Working alongside each other to study the universe, these telescopes have spearheaded NASA’s astrophysics research for decades. The reuse of this phrase “great observatories” in the new decadal survey is deliberate, says the survey’s co-chair, Fiona Harrison of the California Institute of Technology. “It’s to get across the point that panchromatic observations, from X-rays to infrared, are really essential for modern astrophysics,” she says. “A lot of the success of the [original] great observatories is that they were developed and launched one after the other, with overlapping observations.”

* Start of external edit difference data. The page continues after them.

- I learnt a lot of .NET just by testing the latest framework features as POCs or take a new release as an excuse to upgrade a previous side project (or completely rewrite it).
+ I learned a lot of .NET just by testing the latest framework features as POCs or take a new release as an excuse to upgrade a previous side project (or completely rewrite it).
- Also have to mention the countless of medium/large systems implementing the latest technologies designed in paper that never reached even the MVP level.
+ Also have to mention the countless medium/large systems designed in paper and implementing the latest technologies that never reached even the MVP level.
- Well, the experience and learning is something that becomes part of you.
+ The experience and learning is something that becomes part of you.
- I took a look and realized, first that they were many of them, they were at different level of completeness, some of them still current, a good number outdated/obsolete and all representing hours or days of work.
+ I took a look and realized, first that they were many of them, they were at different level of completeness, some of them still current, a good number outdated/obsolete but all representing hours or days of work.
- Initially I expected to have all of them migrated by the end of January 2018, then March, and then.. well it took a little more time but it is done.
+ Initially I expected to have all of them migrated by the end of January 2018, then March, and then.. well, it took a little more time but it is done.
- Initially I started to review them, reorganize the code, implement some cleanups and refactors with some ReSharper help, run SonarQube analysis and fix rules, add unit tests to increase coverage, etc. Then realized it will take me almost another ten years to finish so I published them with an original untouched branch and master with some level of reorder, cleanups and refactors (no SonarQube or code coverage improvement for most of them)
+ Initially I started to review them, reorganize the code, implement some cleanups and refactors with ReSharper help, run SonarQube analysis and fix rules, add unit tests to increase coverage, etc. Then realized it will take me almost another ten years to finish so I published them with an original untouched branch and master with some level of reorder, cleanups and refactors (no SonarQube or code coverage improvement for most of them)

Building a successful space telescope is a long process, typically taking 25 years from the start of development to launch. Concept work for Hubble began in the 1960s, while plans for the JWST first came together in 1995, after the Hubble Deep Field images showed that the first galaxies are within reach of a larger telescope. The next generation of such space-based probes therefore won’t launch until the 2040s, at the earliest. But they will include the survey’s number one recommendation: a flagship mission to replace Hubble, drawing inspiration from two concepts – the Habitable Exoplanet Observatory (HabEx) and the Large UltraViolet, Optical and InfraRed (LUVOIR) telescope. Also on the drawing board are an X-ray mission and a telescope that can observe in the far-infrared.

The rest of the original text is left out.